A princípio, vale destacar que a omissão do governo federal no âmbito escolar vai de encontro com a problemática. Haja vista que, a falta de professores, de materiais didáticos e de infraestrutura nas redes de ensino evidenciam um deficitário sistema educacional brasileiro, o qual não possui uma base escolar de qualidade, fruto da ineficiência estatal perante essa situação. Tal panorama lamentável, de certa forma, pode impactar na vida acadêmica das pessoas, já que essas provavelmente terão dificuladades para acompanhar o curso, sendo, na maioria das vezes, devido ao baixo domínio dos conteúdos básicos escolares, o que, por sua vez, afeta na autoestima intelectual do aluno, em razão do sentimento de incapacidade adquirido. Desse modo, cabe citar Paulo Freire, o qual menciona: “Se a educação sozinha não transforma a sociedade, sem ela tampouco a sociedade muda”, dado que as escolas têm papel fundamental na formação universitária brasileira.

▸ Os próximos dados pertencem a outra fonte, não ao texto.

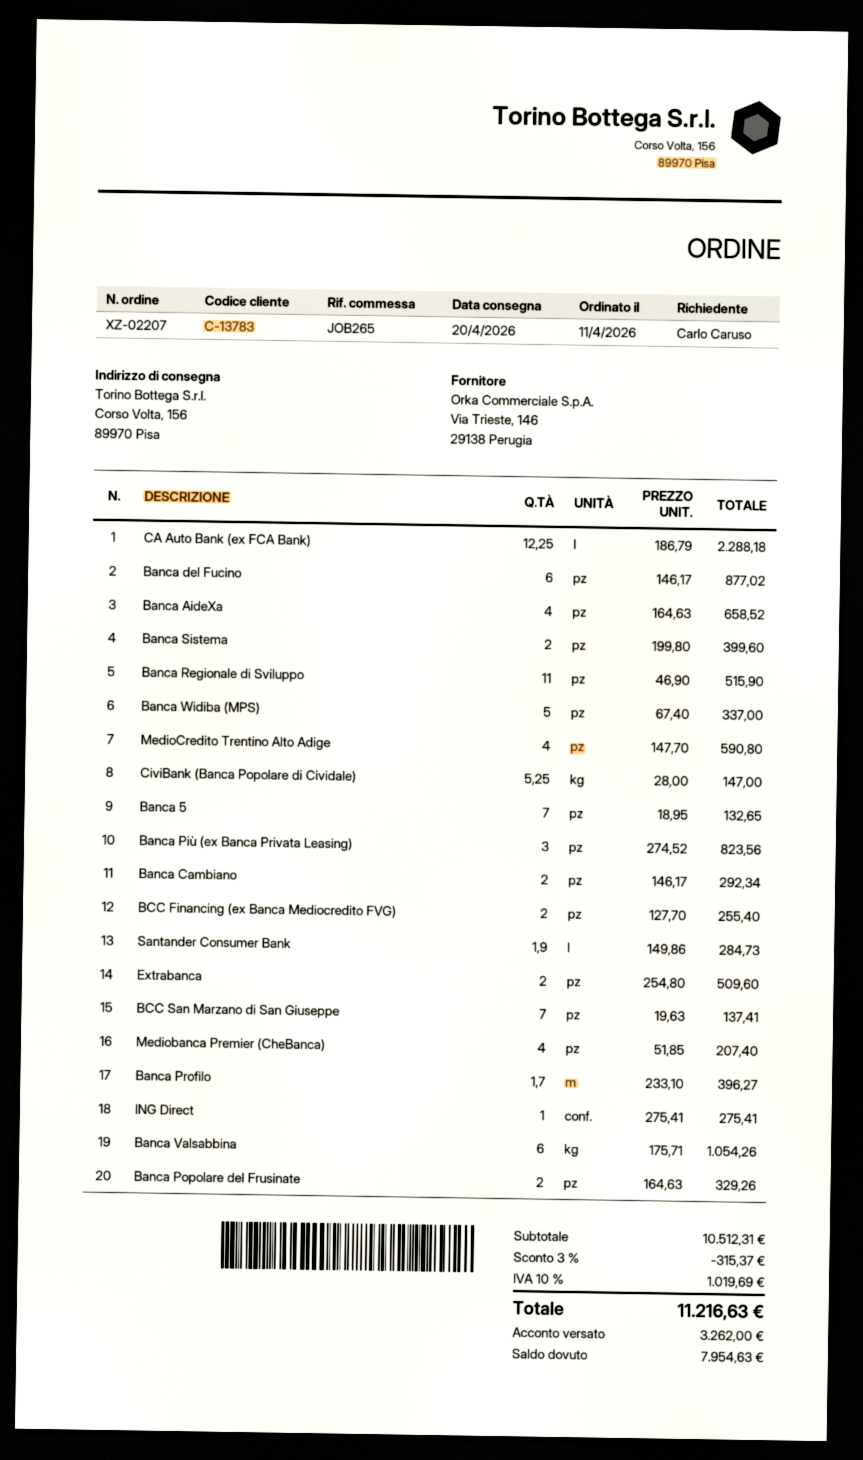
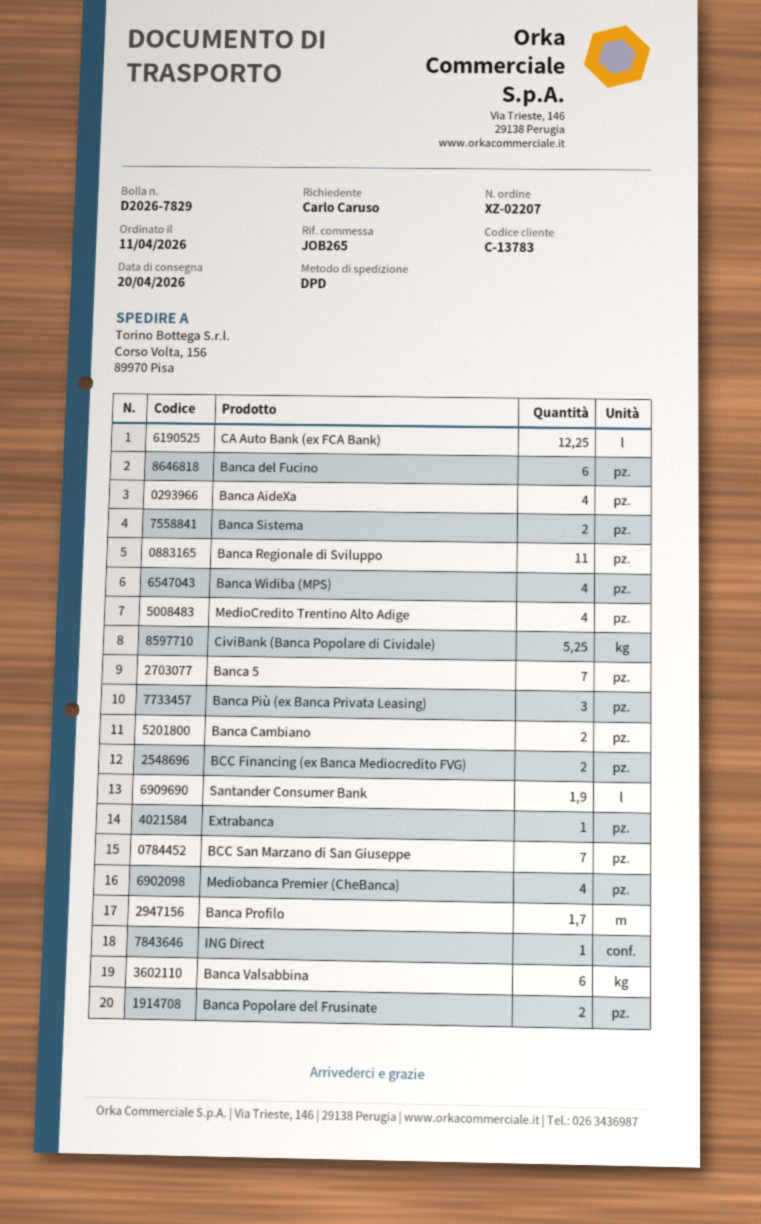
Banca Widiba (MPS): 5 -> 4
Extrabanca: 2 -> 1

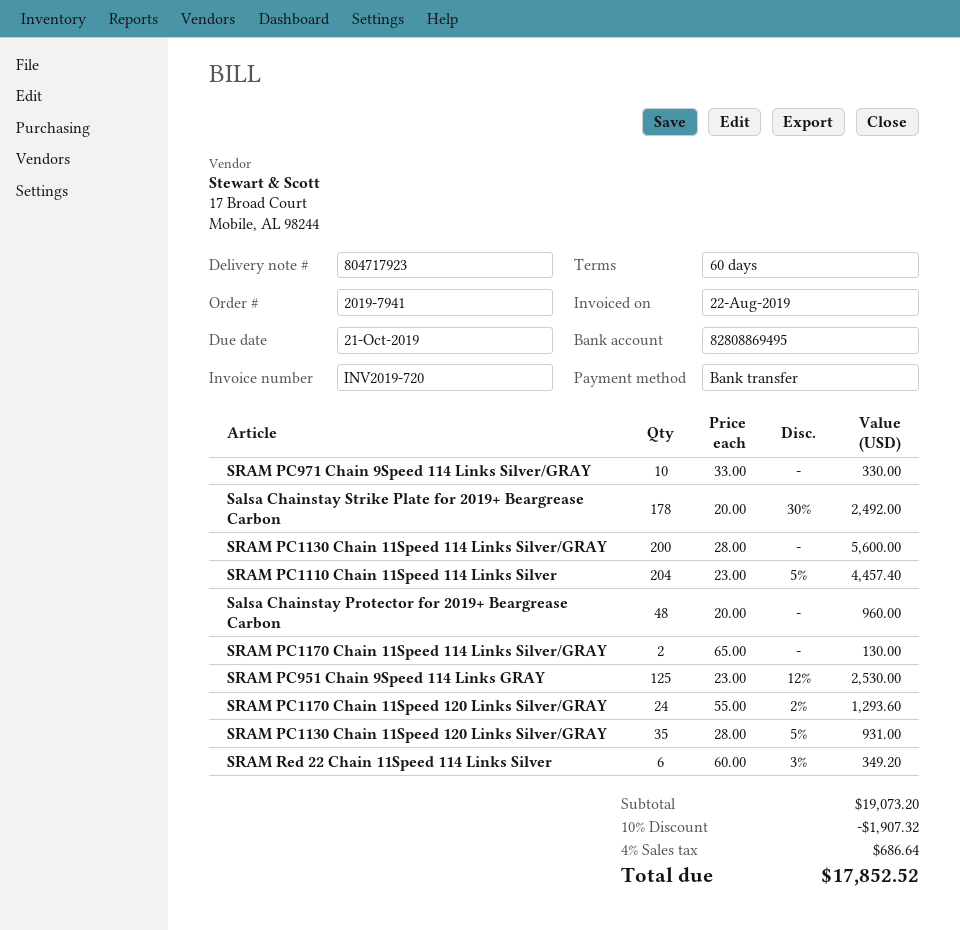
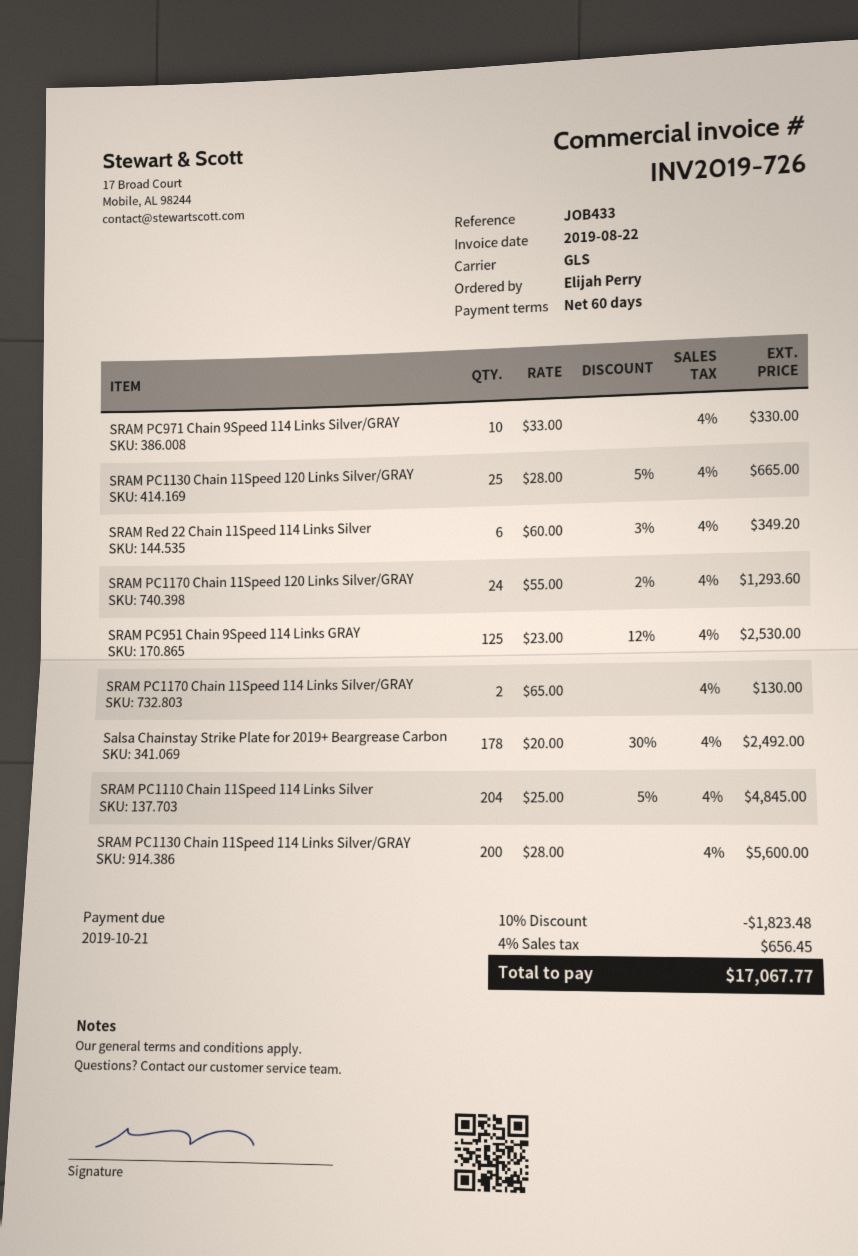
invoice number: INV2019-720 -> INV2019-726
SRAM PC1110 Chain 11Speed 114 Links Silver: 204 x 23.00 - 5% = 4457.40 -> 204 x 25.00 - 5% = 4845.00
Salsa Chainstay Protector for 2019+ Beargrease Carbon: 48 x 20.00 = 960.00 -> none
SRAM PC1130 Chain 11Speed 120 Links Silver/GRAY: 35 x 28.00 - 5% = 931.00 -> 25 x 28.00 - 5% = 665.00
discount: 10% = 1907.32 -> 10% = 1823.48
tax: 4% = 686.64 -> 4% = 656.45
total: 17852.52 -> 17067.77

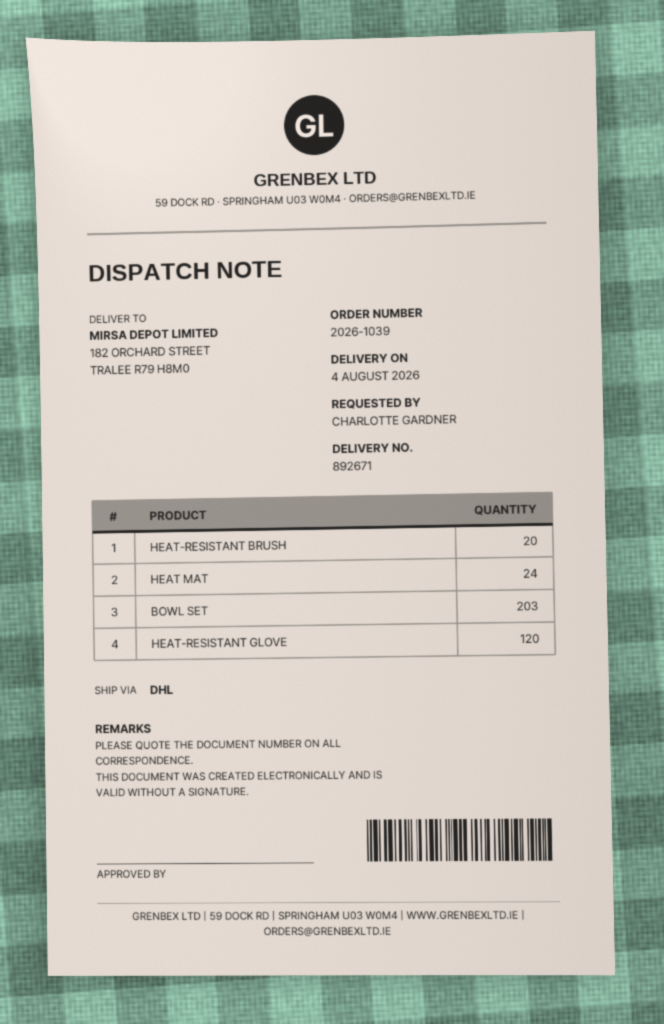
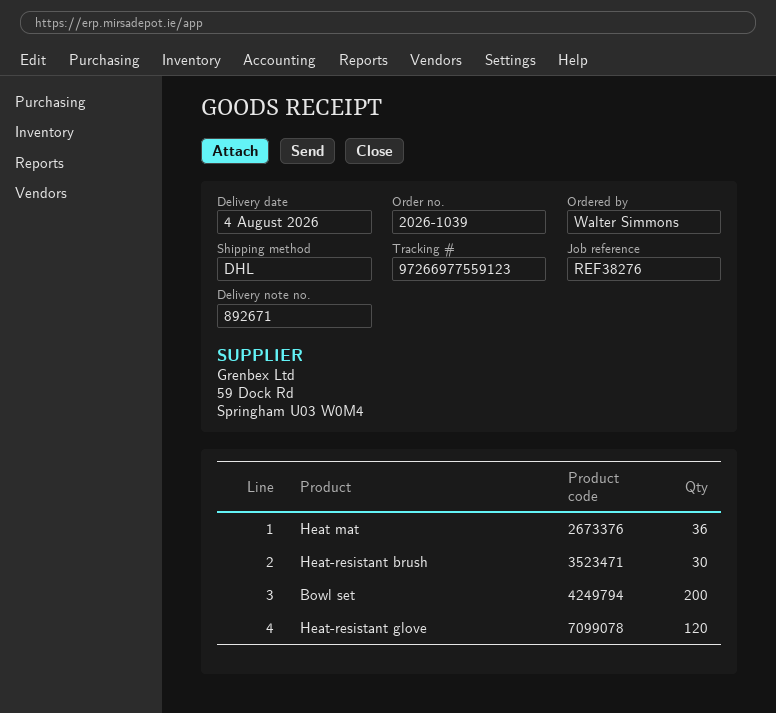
ordered by: CHARLOTTE GARDNER -> Walter Simmons
HEAT-RESISTANT BRUSH: 20 -> 30
HEAT MAT: 24 -> 36
BOWL SET: 203 -> 200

Ademais, convém pontuar que a desigualdade social colabora para a existência do problema supracitado. Tendo em vista que, em decorrência do desequilíbrio social, os indivíduos de baixa renda ingressados no ensino superior estão submetidos a uma dupla jornada de estudo e de trabalho, a qual exigi uma rotina extremamente exautiva. Tal situação, de certo modo, pode facilitar a prática da evasão universitária, sendo, por sua vez, um fator que não só resulta significativamente na perda de potencial intelectual, financeiro e social, bem como afeta a perspectiva de empregabilidade do estudante. Logo, nota-se que a pobreza é capaz de interferir na trajetória acadêmica do indivíduo, o que, por consequência, torna a mudança desse quadro urgente, visto que, de acordo com o IDH, o Brasil é o país mais desigual do mundo. Dessa forma, são necessárias medidas que coíbam essa mazela.
Portanto, fica claro que atitudes para reversão desta conjuntura são cruciais. Dessa maneira, concerne ao governo federal, em parceria com o Ministério da Educação, grande poder transformador, fortalecer o sistema educacional, o qual deve disponibilizar uma infraestrutura escolar de qualidade para os alunos e contratar professores, como também oferecer aos estudantes universitários carentes um suporte financeiro, em função de sua importância, por meio de investimentos governamentais, a fim de diminuir os empecilhos da formação universitária no Brasil. Feito isso, será possivel a construção de uma população que desfrute dos elementos elencados na Magna Carta.